[Opening EXERCISE INPUT section]

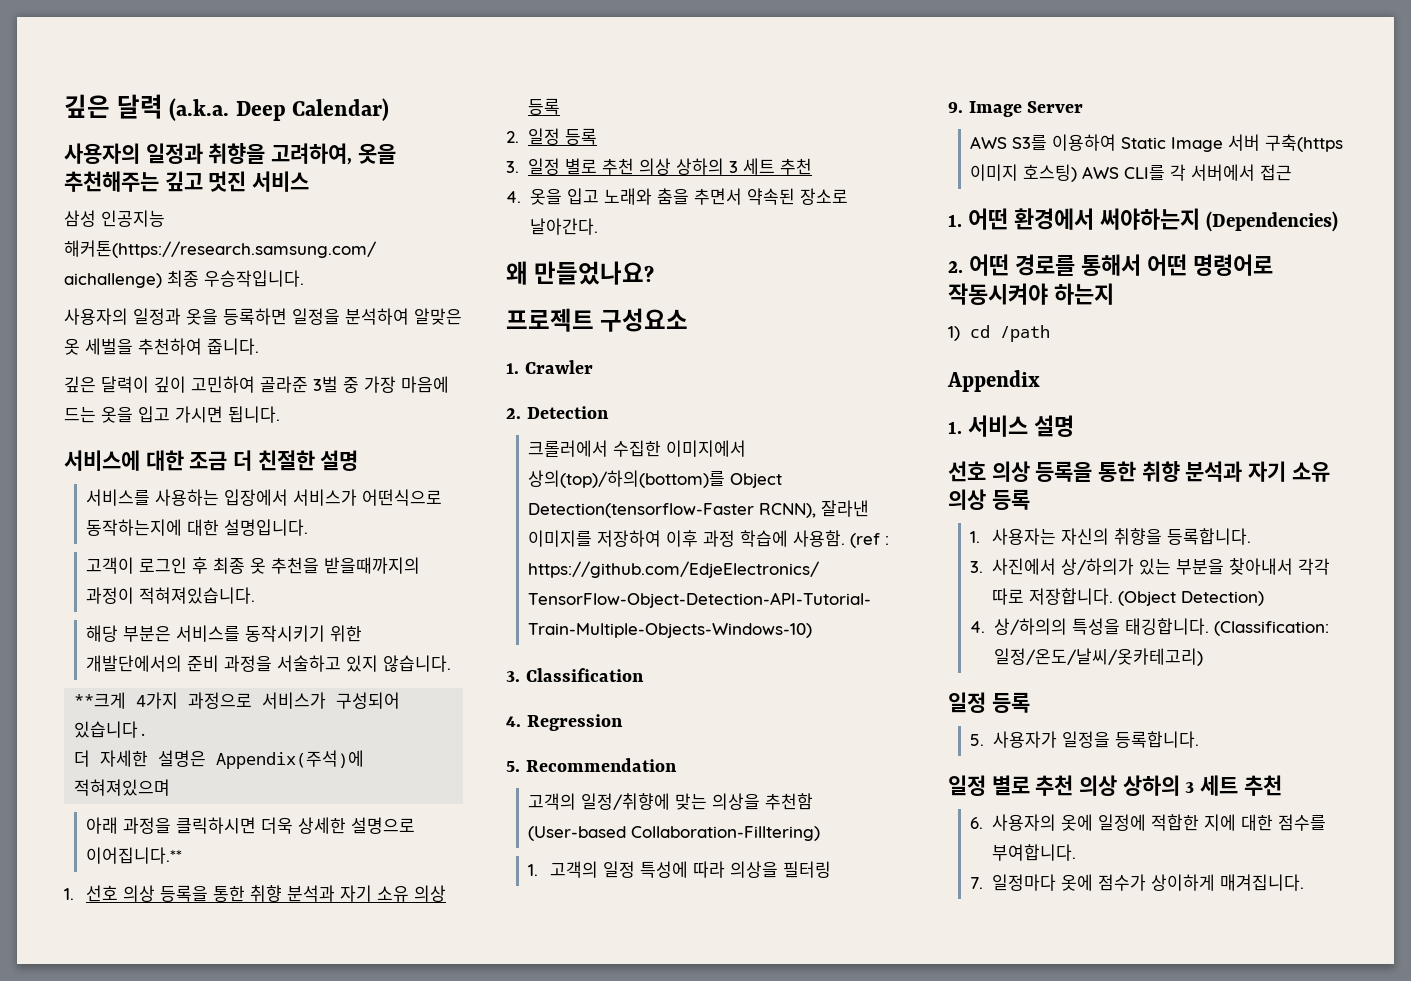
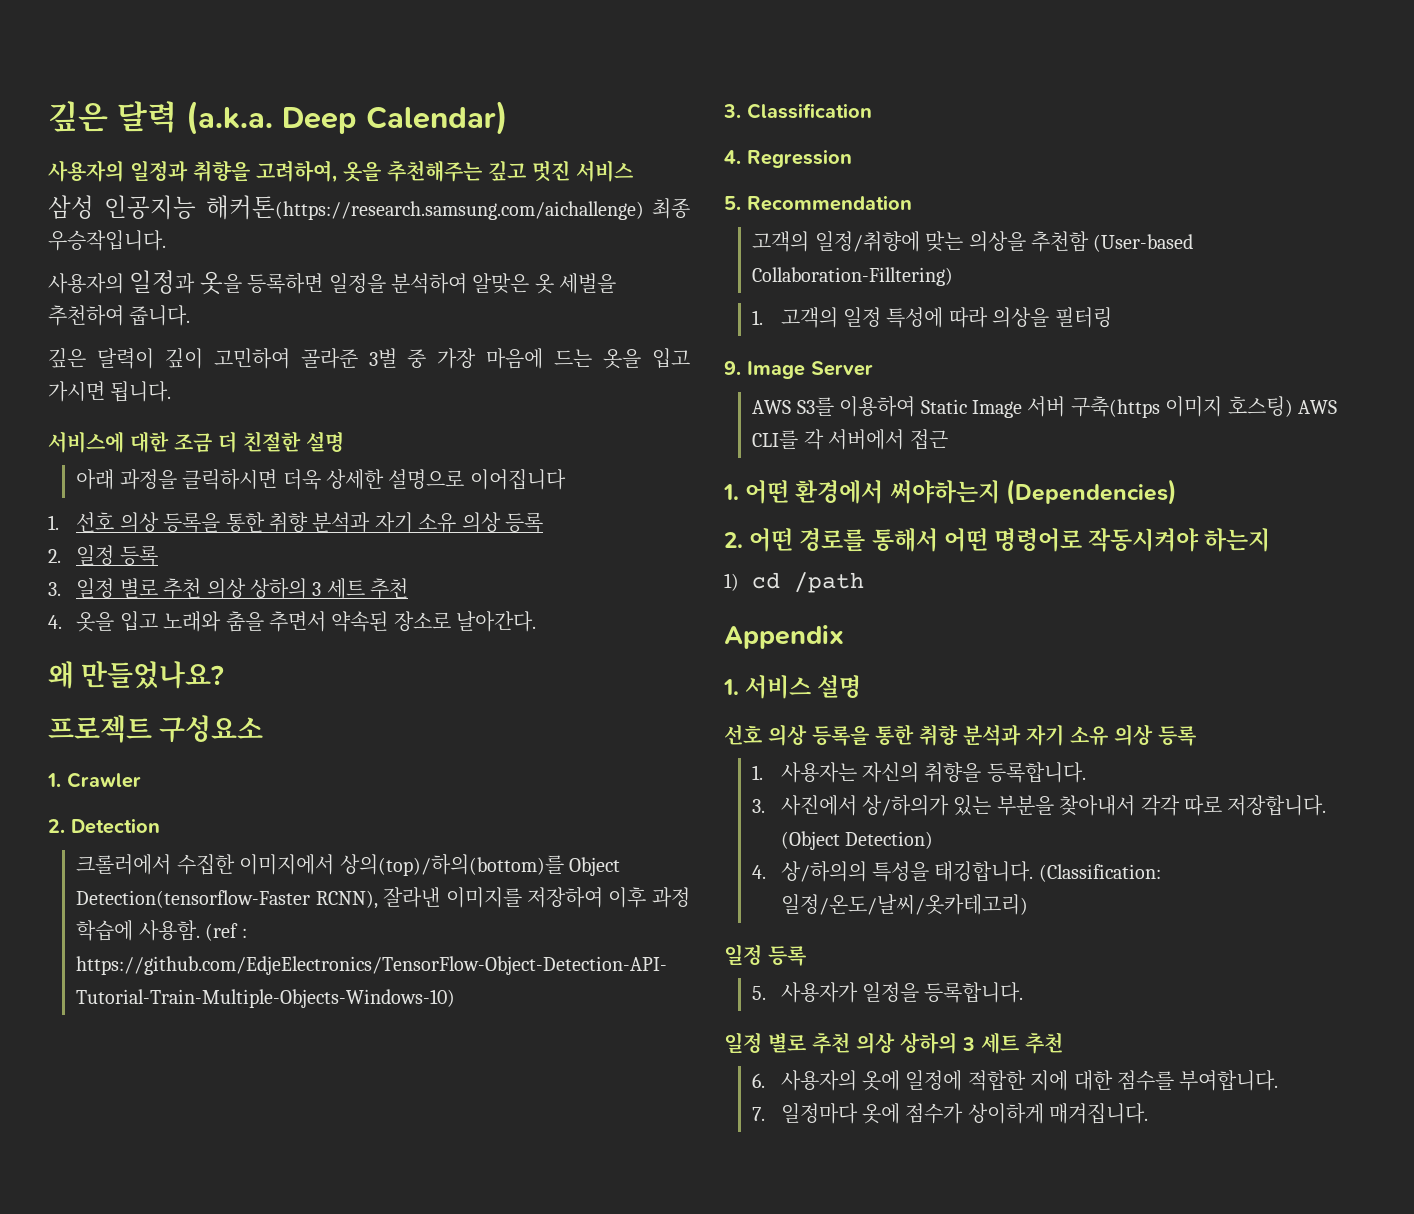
- 서비스를 사용하는 입장에서 서비스가 어떤식으로 동작하는지에 대한 설명입니다.
- 고객이 로그인 후 최종 옷 추천을 받을때까지의 과정이 적혀져있습니다.
- 해당 부분은 서비스를 동작시키기 위한 개발단에서의 준비 과정을 서술하고 있지 않습니다.
- **크게 4가지 과정으로 서비스가 구성되어 있습니다.
- 더 자세한 설명은 Appendix(주석)에 적혀져있으며
- 아래 과정을 클릭하시면 더욱 상세한 설명으로 이어집니다.**
+ 아래 과정을 클릭하시면 더욱 상세한 설명으로 이어집니다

[Closing EXERCISE INPUT section]

» **REQUIREMENT**: Only the lines from the one with "- 고객이 로그인 후 최종 옷 추천을 받을때까지의 과정이 적혀져있습니다." through the end of the data belong in the answer, each reproduced exactly.

» **TASK RESULT**:
- 고객이 로그인 후 최종 옷 추천을 받을때까지의 과정이 적혀져있습니다.
- 해당 부분은 서비스를 동작시키기 위한 개발단에서의 준비 과정을 서술하고 있지 않습니다.
- **크게 4가지 과정으로 서비스가 구성되어 있습니다.
- 더 자세한 설명은 Appendix(주석)에 적혀져있으며
- 아래 과정을 클릭하시면 더욱 상세한 설명으로 이어집니다.**
+ 아래 과정을 클릭하시면 더욱 상세한 설명으로 이어집니다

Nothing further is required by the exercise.